Peu de temps après l’adoption du chronogramme de la transition à 3 ans par les membres du CNT, Dr Dansa Kourouma, président de l’institution qui fait office de parlement, a dans un message sur les réseaux sociaux, justifié le délai de 3 ans en affirmant qu’il résulte de larges concertations avec les forces vives.
“ Ce chronogramme est le fruit de rencontres successives, organisées par le Gouvernement, depuis janvier 2022, qui ont instauré un dialogue fécond et productif avec les coalitions des partis politiques, les organisations de la société civile, les centrales syndicales, les confessions religieuses et les organes de presse ”, a-t-il écrit.

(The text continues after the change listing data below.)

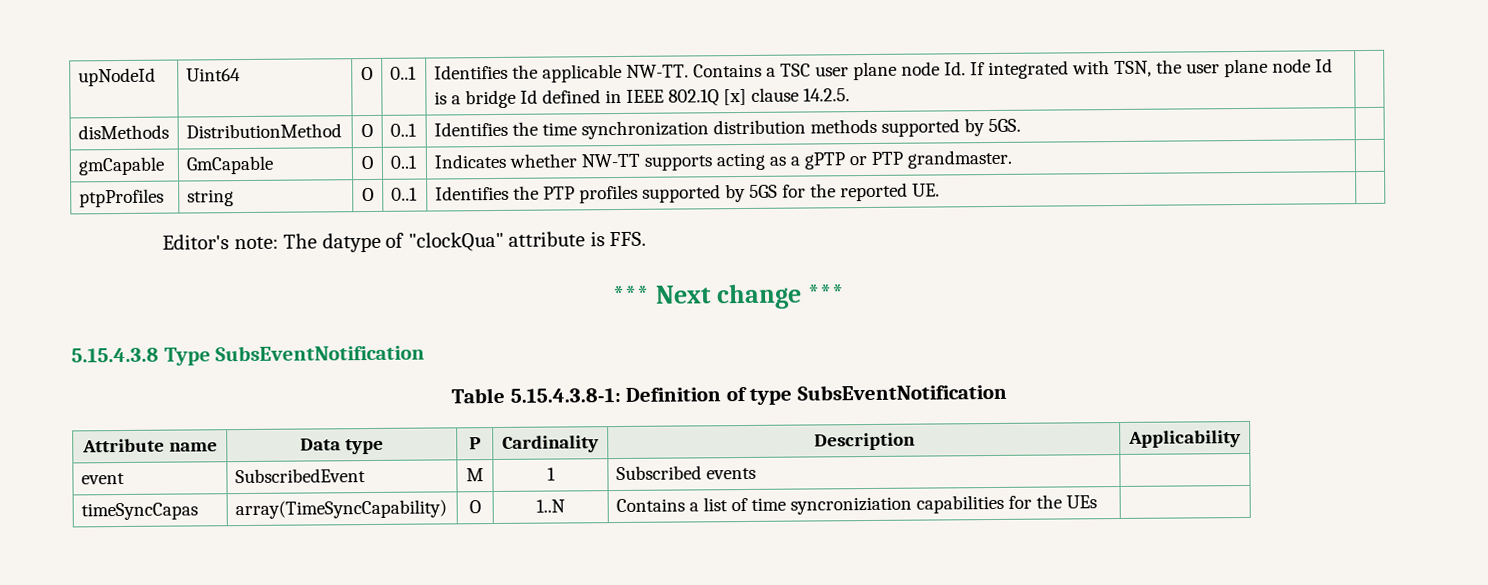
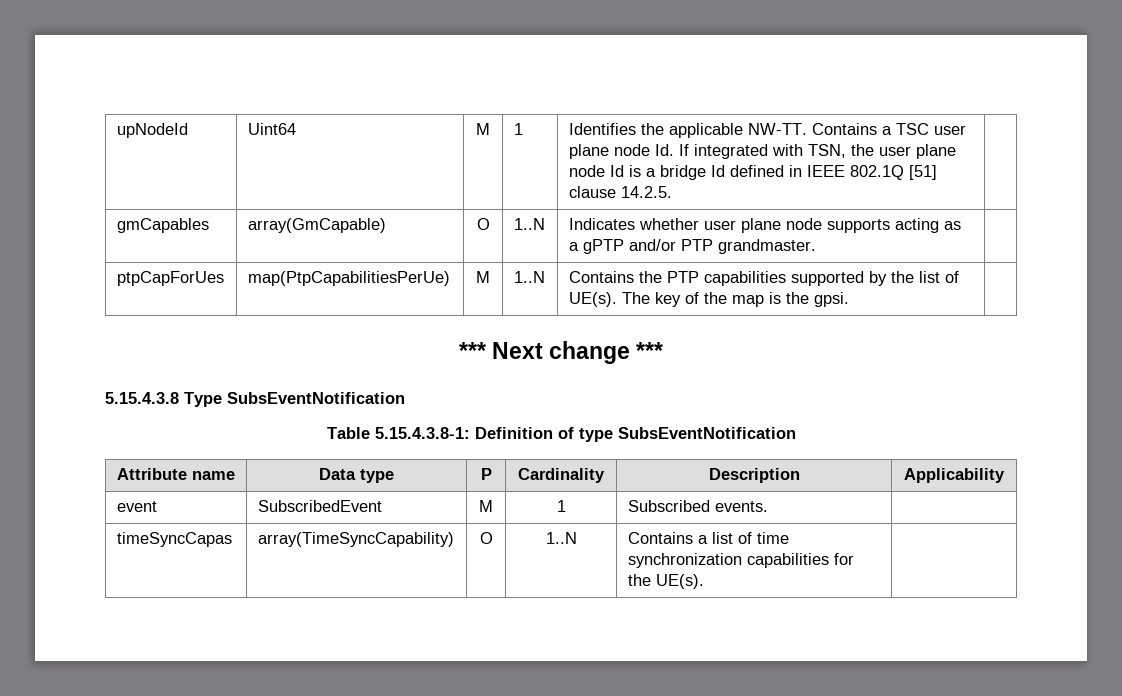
- upNodeId | Uint64 | O | 0..1 | Identifies the applicable NW-TT. Contains a TSC user plane node Id. If integrated with TSN, the user plane node Id is a bridge Id defined in IEEE 802.1Q [x] clause 14.2.5. |
+ upNodeId | Uint64 | M | 1 | Identifies the applicable NW-TT. Contains a TSC user plane node Id. If integrated with TSN, the user plane node Id is a bridge Id defined in IEEE 802.1Q [51] clause 14.2.5. |
- disMethods | DistributionMethod | O | 0..1 | Identifies the time synchronization distribution methods supported by 5GS. |
- gmCapable | GmCapable | O | 0..1 | Indicates whether NW-TT supports acting as a gPTP or PTP grandmaster. |
+ gmCapables | array(GmCapable) | O | 1..N | Indicates whether user plane node supports acting as a gPTP and/or PTP grandmaster. |
- ptpProfiles | string | O | 0..1 | Identifies the PTP profiles supported by 5GS for the reported UE. |
- Editor's note: The datype of "clockQua" attribute is FFS.
+ ptpCapForUes | map(PtpCapabilitiesPerUe) | M | 1..N | Contains the PTP capabilities supported by the list of UE(s). The key of the map is the gpsi. |
- event | SubscribedEvent | M | 1 | Subscribed events |
+ event | SubscribedEvent | M | 1 | Subscribed events. |
- timeSyncCapas | array(TimeSyncCapability) | O | 1..N | Contains a list of time syncroniziation capabilities for the UEs |
+ timeSyncCapas | array(TimeSyncCapability) | O | 1..N | Contains a list of time synchronization capabilities for the UE(s). |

Et d’ajouter : “ nos analyses ont permis de mettre en lumière, que les délais proposés pour l’exécution des différentes activités et tâches, ne peuvent et ne doivent pas faire l’objet de cumul ou d’addition, mais plutôt, l’objet d’une perception de leur concomitance ou leur coexistence, entendu que ce sont des entités séparées qui feront le travail, compte tenu de leurs domaines respectifs de compétence et selon les règles de la simultanéité ou de la concordance chronologique”.
Selon Dr Dansa Kourouma, il n’y a donc pas lieu de craindre, selon nos constats, qu’il y ait débordement ou glissement du chronogramme, sauf force majeure, en tant que fait du Tout- Puissant.